"Are you going to be weird about it? When I move in?"
"Define weird."
"Like, sad. Moping. Sitting in the garage pretending to work while actually staring at the wall."
"That's oddly specific."
"Because that's what you do. You sit on the garage stool and pretend to fix things."
"I fix plenty of things."
"You fixed the Sportster. Singular. Everything else is sitting and reading. Jason told me."
"I'm between projects."
He rolls onto his side and looks at me. The lamplight. His face, the bruise finally fading, yellow-green now, almost gone. His eyes dark and warm and clear.
"I'm going to miss sleeping here," he says.
"You can sleep here whenever you want."
"I know. But I need to sleep there too. At the apartment. I need to know I can."
"I know."
"It's not about wanting to be away from you."
"I know that too."
"It's about knowing I can be alone and be okay. That I won't fall apart without someone holding me."
"Dev, you slept in a laundromat chair and got up the next morning and went to work. You can be alone and be okay.

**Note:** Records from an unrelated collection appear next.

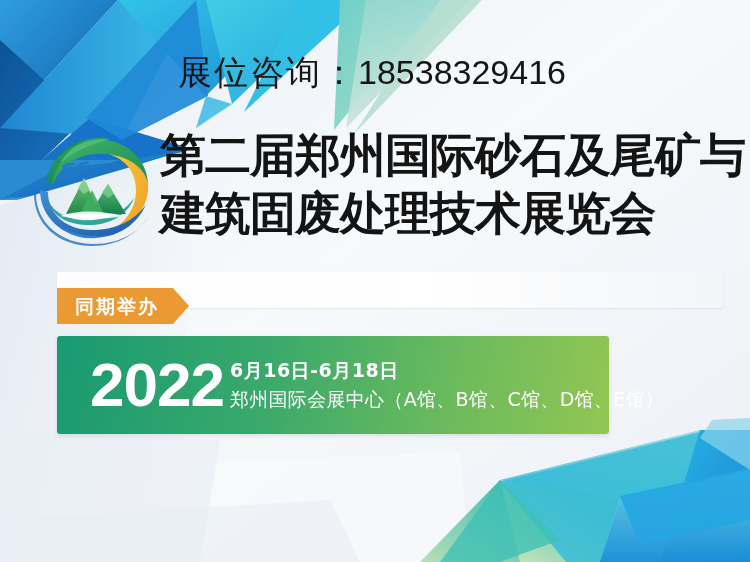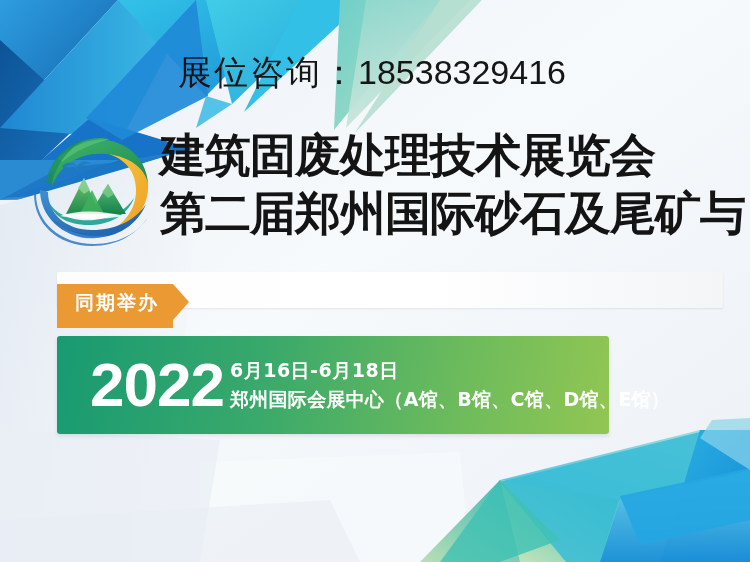"建筑固废处理技术展览会" div.title-line { order: before "第二届郑州国际砂石及尾矿与" -> after "第二届郑州国际砂石及尾矿与" }
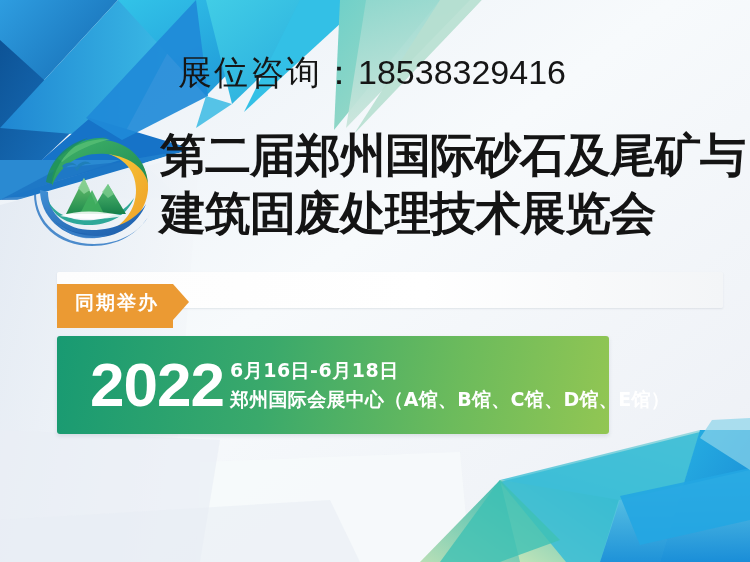"同期举办" .forum-tag { padding: 0 14px 8px 18px -> 0 14px 0 18px }
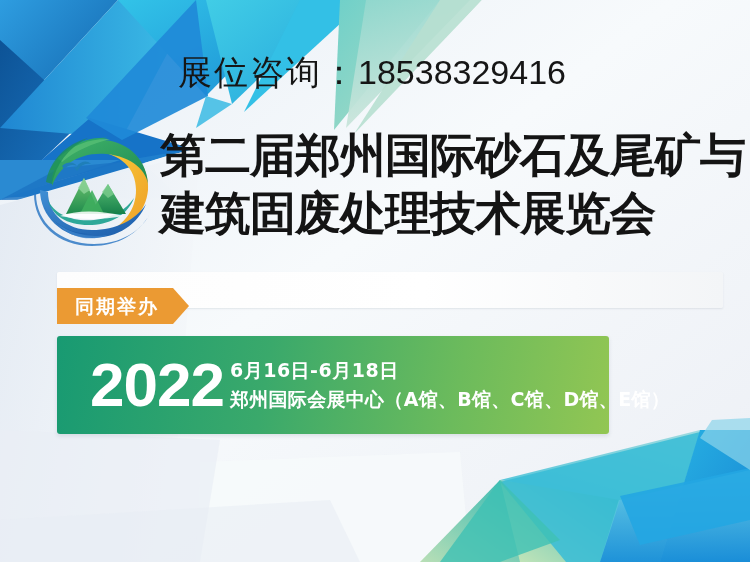"郑州国际会展中心（A馆、B馆、C馆、D馆、E馆）" .date-venue { font-weight: 700 -> 400 }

You've been doing that your entire life."
"But I was surviving. I want to know I can be alone and be more than surviving. That I can be alone in my own apartment with my own kitchen and my own window and be... happy. By myself. Without needing someone else's arms to make it okay."
"You will be."
"You don't know that."
"I know you. That's enough." I close my book. "And for the record, you'll be three miles from the bar. You're not moving to another continent. You'll be here for dinner, and book club, and cooking lessons, and Saturday mornings. The apartment doesn't mean you disappear."
"Promise?"
"The dragon mug will be on the bar. Your stool will be at the counter. The blueprints will be in the garage. Nothing changes except where you sleep. And even that's negotiable."
"Negotiable how?"
"My bed misses you already and you haven't left yet."
"Your bed is a twin mattress on a frame that creaks every time we move."
"It has character."
"It has a structural problem."
"Same thing."
He laughs. The real one. The full brightness. And I think about the apartment on Birch Street, and a house with bookshelves four months from being real, and the fact that everything I want is right here, in this room, arguing about my mattress.